ACTIVITY:
Copy, from the material below, each line where "weight" shows up.

DATA FOR ANALYSIS:

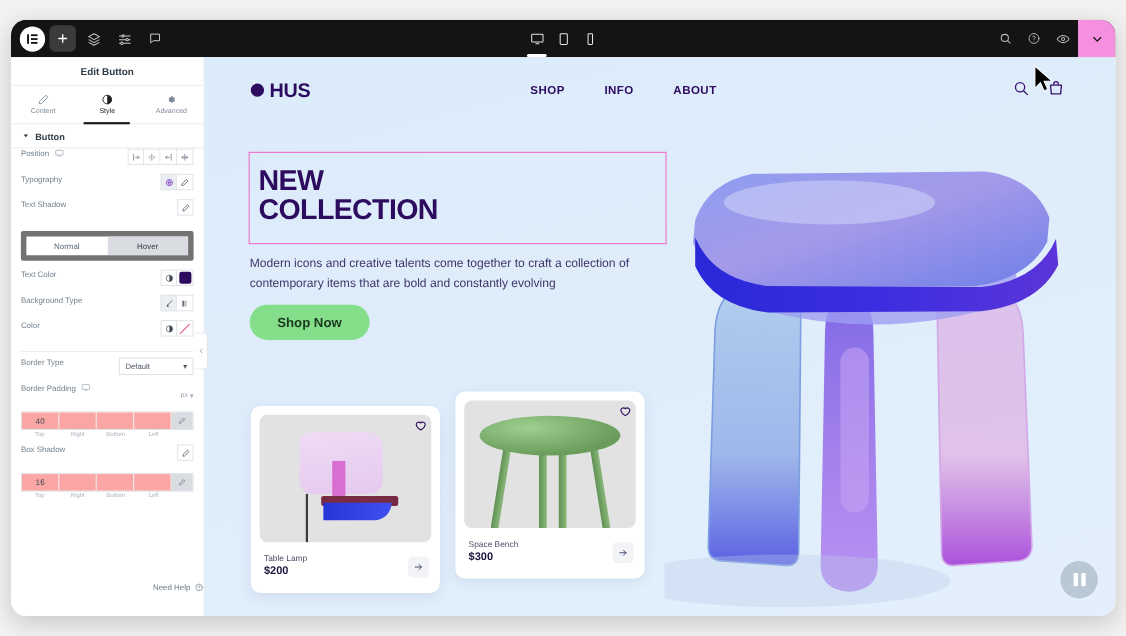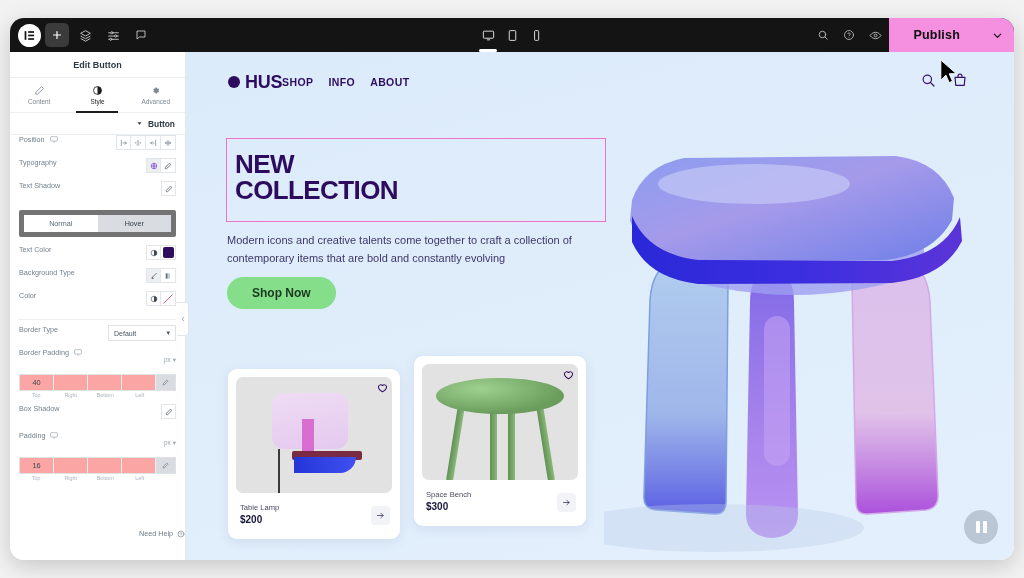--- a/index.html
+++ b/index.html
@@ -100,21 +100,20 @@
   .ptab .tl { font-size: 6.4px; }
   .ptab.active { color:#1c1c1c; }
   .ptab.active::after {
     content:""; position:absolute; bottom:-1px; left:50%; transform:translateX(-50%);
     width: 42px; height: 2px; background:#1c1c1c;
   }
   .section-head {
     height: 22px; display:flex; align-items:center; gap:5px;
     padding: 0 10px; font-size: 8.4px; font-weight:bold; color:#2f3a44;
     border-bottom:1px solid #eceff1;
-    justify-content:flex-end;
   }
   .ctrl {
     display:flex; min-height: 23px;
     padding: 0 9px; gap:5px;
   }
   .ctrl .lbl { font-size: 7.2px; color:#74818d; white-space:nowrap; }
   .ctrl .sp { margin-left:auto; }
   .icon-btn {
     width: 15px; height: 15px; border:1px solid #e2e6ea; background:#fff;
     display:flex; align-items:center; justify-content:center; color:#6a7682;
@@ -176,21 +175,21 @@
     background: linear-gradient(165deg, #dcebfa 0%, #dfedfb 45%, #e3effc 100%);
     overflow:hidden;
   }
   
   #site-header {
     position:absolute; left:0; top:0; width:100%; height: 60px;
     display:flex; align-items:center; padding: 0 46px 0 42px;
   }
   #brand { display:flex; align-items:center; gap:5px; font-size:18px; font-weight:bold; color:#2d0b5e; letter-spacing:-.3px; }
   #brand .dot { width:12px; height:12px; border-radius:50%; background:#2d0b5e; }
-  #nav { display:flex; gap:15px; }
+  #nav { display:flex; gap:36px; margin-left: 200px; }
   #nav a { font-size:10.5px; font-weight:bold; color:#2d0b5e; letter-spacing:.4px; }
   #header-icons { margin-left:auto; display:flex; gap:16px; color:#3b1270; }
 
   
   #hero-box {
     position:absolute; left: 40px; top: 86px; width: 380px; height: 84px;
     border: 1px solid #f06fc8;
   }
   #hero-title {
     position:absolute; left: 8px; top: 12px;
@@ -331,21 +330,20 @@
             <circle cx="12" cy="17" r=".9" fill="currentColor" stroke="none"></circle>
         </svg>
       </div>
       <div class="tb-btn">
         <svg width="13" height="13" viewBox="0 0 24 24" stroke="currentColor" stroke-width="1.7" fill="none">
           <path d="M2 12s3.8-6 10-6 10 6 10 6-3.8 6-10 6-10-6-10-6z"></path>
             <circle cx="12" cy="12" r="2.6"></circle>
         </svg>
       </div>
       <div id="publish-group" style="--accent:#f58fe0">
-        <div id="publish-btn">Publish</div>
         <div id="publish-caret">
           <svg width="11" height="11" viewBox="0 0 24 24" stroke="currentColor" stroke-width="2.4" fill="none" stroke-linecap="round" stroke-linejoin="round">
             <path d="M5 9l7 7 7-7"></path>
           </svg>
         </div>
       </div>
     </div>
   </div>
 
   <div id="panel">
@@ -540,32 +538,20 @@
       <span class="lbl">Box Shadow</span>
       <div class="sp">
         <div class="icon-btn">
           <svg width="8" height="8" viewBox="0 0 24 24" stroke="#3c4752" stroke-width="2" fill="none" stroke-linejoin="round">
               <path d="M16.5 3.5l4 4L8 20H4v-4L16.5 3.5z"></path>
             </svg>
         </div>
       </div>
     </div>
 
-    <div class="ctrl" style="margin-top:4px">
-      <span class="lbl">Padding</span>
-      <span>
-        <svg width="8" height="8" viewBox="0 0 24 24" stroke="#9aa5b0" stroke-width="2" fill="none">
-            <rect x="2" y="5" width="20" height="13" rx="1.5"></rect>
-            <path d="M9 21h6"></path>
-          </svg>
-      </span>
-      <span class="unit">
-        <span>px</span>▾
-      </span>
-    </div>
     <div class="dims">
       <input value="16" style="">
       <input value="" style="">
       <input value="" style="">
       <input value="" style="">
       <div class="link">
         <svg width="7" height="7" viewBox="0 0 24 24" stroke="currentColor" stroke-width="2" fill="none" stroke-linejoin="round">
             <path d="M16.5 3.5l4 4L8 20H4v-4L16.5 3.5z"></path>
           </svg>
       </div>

SOLUTION BELOW:
     padding: 0 10px; font-size: 8.4px; font-weight:bold; color:#2f3a44;
   #brand { display:flex; align-items:center; gap:5px; font-size:18px; font-weight:bold; color:#2d0b5e; letter-spacing:-.3px; }
   #nav a { font-size:10.5px; font-weight:bold; color:#2d0b5e; letter-spacing:.4px; }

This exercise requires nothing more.